Hi,
This is kind of a follow on to
a previous thread, but with different hardware and a bit more detail...
This time I'm using an XBee Series 2 Co-ordinator connected to my laptop via a XBee Explorer USB and the corresponding router is connected to a Real Bare Bones Board in turn connected to my laptop via USB.
RO/ Packetisation Timeout is set to 0
The sketch I'm running should echo back the number sent for 1-3 and 'misc' for everything else.
With the code below, I'm finding that when I send a digit the first one doesn't have an effect, and thereafter each digit sent triggers the appropriate response to the previous digit.
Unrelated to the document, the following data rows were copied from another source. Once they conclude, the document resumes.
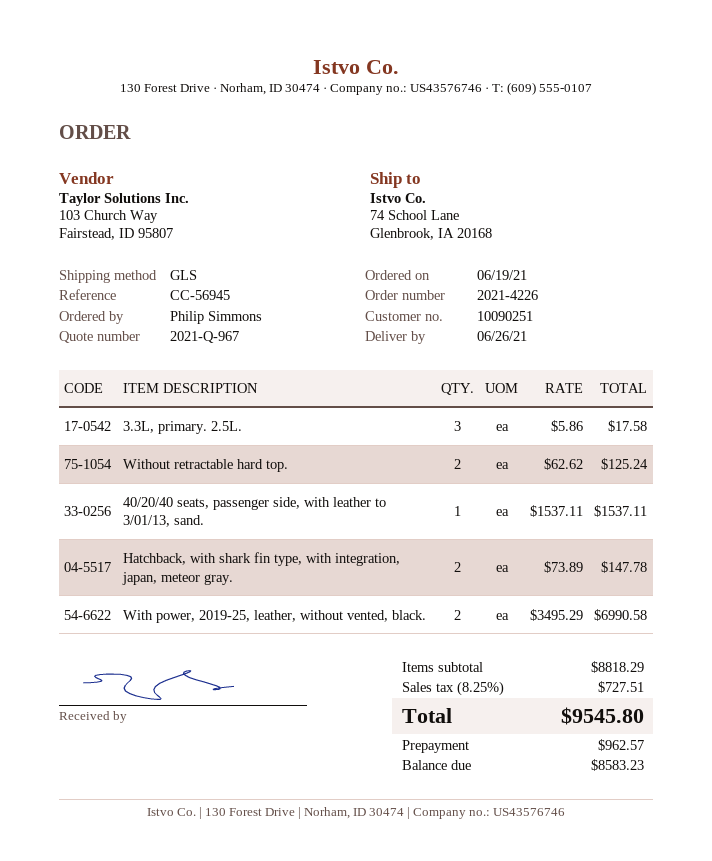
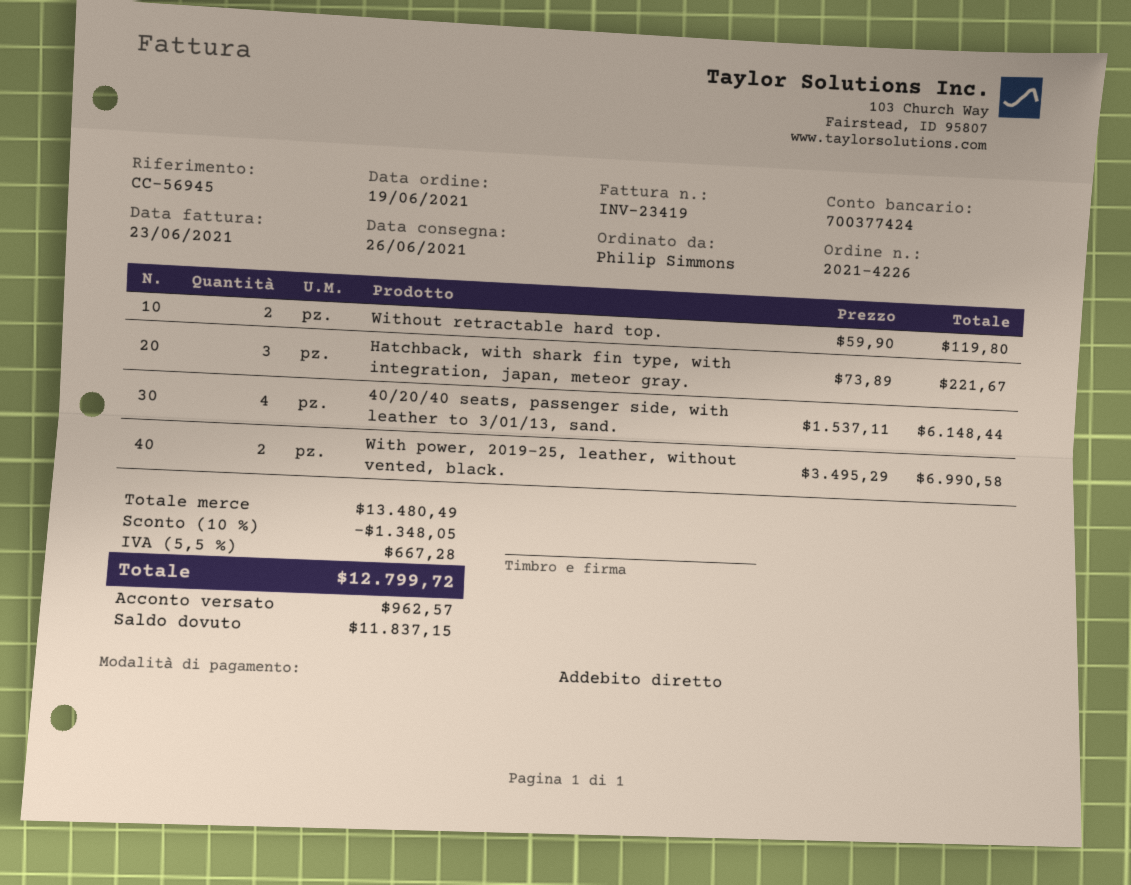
3.3L, primary. 2.5L.: 3 x 5.86 = 17.58 -> none
Without retractable hard top.: 2 x 62.62 = 125.24 -> 2 x 59.90 = 119.80
40/20/40 seats, passenger side, with leather to 3/01/13, sand.: 1 x 1537.11 = 1537.11 -> 4 x 1537.11 = 6148.44
Hatchback, with shark fin type, with integration, japan, meteor gray.: 2 x 73.89 = 147.78 -> 3 x 73.89 = 221.67
subtotal: 8818.29 -> 13480.49
discount: none -> 10% = 1348.05
tax: 8.25% = 727.51 -> 5.5% = 667.28
total: 9545.80 -> 12799.72
balance: 8583.23 -> 11837.15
Here's the output from the X-CTU terminal on the coordinator (red from the router, blue is what sending to the router)
0.misc
.misc
.10
.0
.0
.21
.1
.32
.2
.2
.2
.4misc
.misc
.0misc
.misc
.misc
.10
.0
.111
.1
.221
.2
.32
.3misc
.misc#include <SoftwareSerial.h> //includes the software serial library
#include <TinyGPS.h> // includes the TinyGPS library
SoftwareSerial XbeeSerial(9, 10);
// a byte to receive data:
char inByte = 0;
int Xbeepower = 6;
void setup()
{
Serial.begin(115200);
XbeeSerial.begin(9600);
pinMode(Xbeepower, OUTPUT);
digitalWrite(Xbeepower, HIGH);
} //end setup
void loop()
{
// get any incoming data from xbee:
if (XbeeSerial.available() > 1) {
// read a byte
inByte = XbeeSerial.read();
}
if (inByte == '0') {
Serial.println("0");
XbeeSerial.println("0");
}
else if (inByte == '1') {
Serial.println("1");
XbeeSerial.println("1");
}
else if (inByte == '2') {
Serial.println("2");
XbeeSerial.println("2");
}
// do nothing if anything else was received
else {
Serial.println("misc");
XbeeSerial.println("misc");
}
delay(2000);
} //end loop
So, sending each digit twice kind of works as a workaround, but it would be good to understand what's causing this and, ideally, just send each digit once. (I'm hoping to build up to sending arrays.)
Am I sending the digits in the wrong format or something like that?